===== Information given

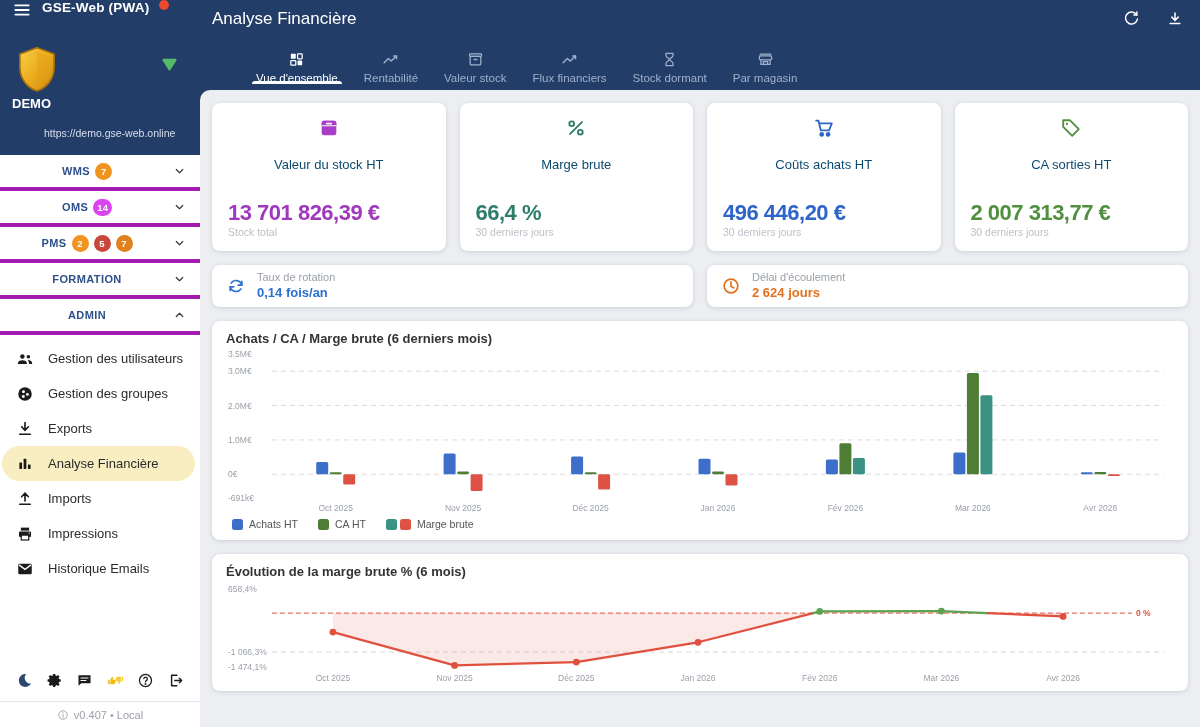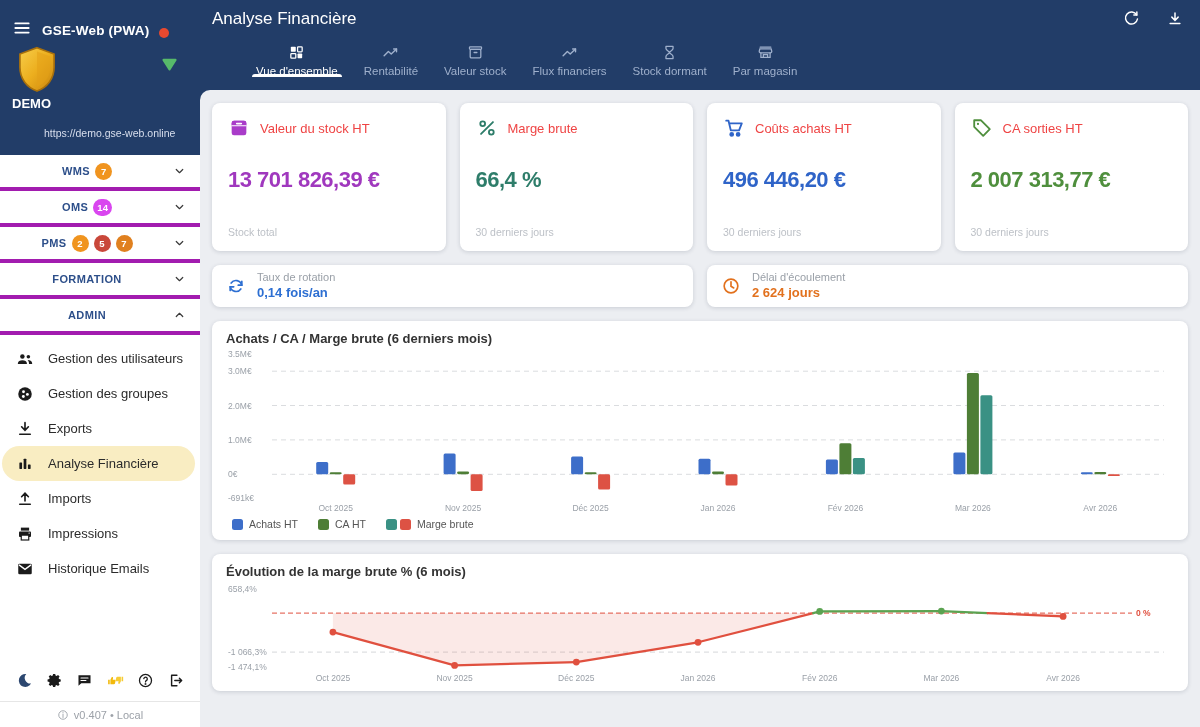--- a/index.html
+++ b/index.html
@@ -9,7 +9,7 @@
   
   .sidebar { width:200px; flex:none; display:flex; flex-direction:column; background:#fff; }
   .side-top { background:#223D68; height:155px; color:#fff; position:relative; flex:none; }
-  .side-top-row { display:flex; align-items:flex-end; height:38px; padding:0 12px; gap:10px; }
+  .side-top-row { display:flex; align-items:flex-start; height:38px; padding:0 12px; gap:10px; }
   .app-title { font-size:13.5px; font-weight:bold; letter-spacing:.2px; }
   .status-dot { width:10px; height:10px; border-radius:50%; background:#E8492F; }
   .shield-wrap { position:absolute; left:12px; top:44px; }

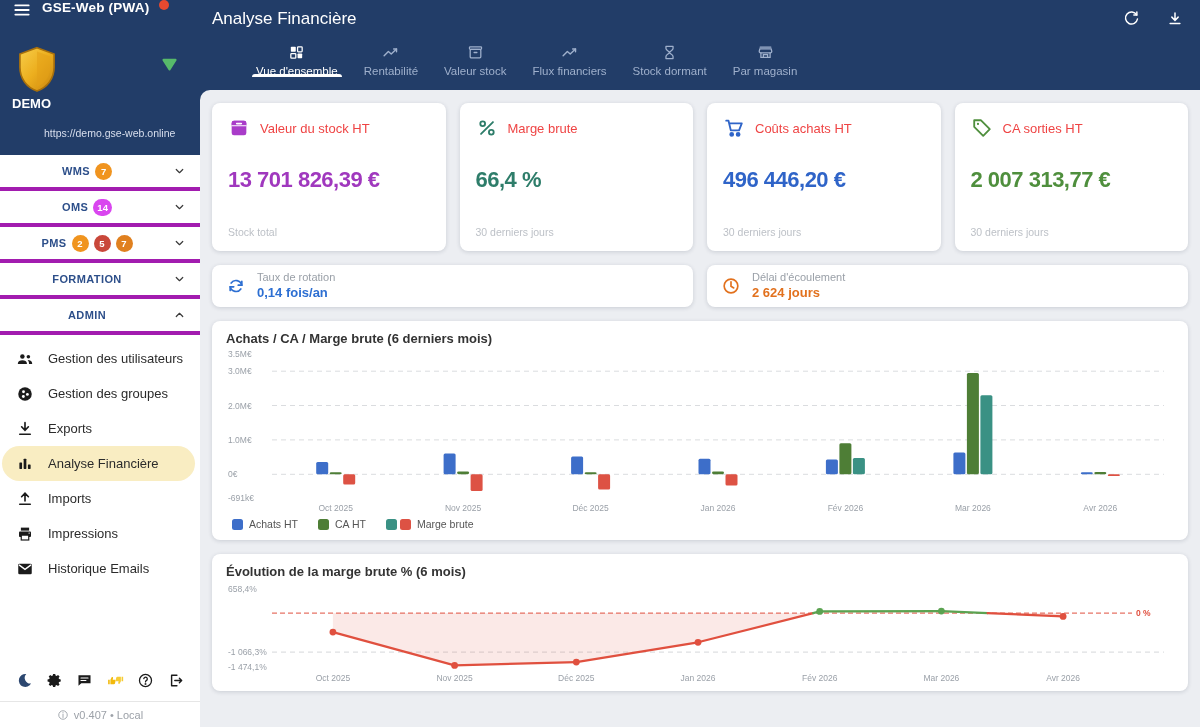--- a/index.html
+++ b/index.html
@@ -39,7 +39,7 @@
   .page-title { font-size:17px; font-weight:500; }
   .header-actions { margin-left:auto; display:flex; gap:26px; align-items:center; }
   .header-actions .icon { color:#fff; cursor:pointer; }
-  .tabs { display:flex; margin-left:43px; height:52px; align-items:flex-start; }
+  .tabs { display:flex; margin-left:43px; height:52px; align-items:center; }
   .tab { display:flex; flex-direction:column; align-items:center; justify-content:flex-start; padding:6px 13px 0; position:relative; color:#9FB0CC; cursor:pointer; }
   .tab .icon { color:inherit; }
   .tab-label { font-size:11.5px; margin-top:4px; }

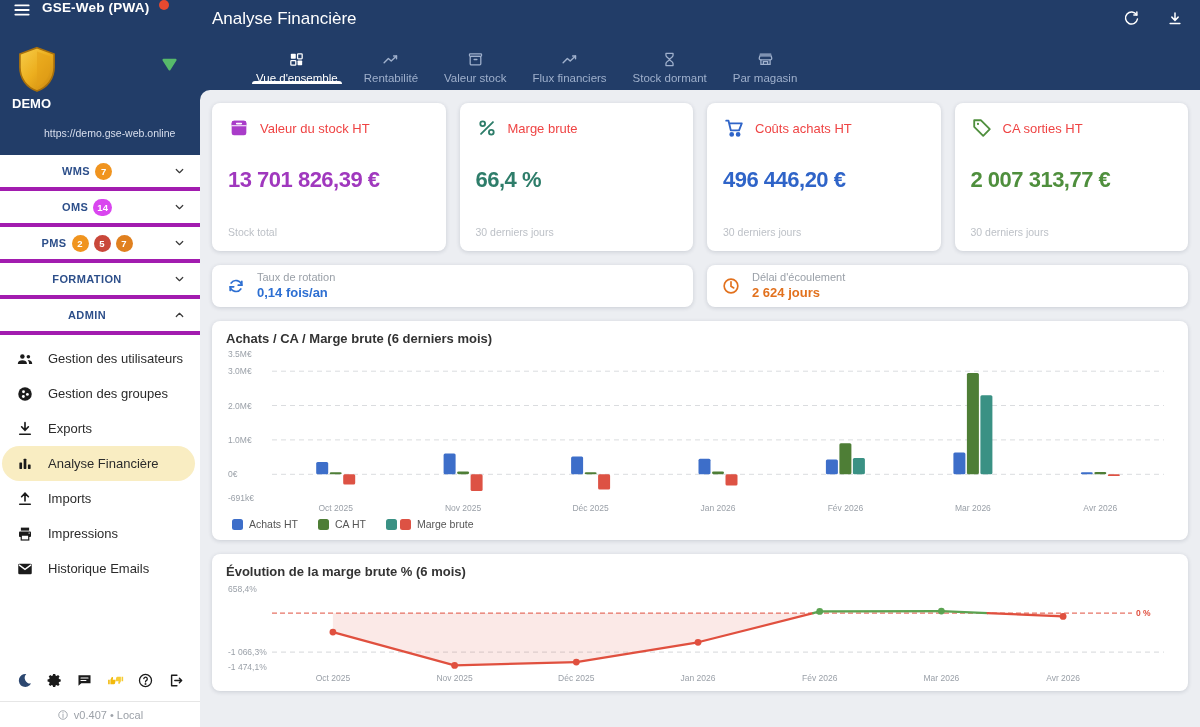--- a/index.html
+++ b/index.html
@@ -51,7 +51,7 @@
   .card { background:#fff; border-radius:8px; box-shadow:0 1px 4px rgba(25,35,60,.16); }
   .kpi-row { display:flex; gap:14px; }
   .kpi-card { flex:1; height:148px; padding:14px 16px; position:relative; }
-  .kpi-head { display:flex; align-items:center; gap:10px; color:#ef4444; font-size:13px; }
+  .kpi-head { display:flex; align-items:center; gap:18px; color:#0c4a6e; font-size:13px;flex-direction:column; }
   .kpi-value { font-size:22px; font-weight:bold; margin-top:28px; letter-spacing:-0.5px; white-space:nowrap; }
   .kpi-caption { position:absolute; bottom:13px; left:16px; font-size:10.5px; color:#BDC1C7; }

==========
===== Information given

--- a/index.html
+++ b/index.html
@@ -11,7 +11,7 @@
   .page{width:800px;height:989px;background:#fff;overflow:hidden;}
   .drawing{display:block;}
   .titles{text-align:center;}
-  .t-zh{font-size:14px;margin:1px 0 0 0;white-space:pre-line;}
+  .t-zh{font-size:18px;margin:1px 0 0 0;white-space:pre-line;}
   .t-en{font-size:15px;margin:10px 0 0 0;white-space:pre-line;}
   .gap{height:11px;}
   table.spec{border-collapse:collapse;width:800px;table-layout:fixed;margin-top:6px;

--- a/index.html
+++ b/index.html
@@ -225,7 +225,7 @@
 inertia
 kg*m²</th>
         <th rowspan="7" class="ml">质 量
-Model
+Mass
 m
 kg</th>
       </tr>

==========

What you are asked to do: Return each line in the records that holds the string "letter".

Solved problem:
   .app-title { font-size:13.5px; font-weight:bold; letter-spacing:.2px; }
   .kpi-value { font-size:22px; font-weight:bold; margin-top:28px; letter-spacing:-0.5px; white-space:nowrap; }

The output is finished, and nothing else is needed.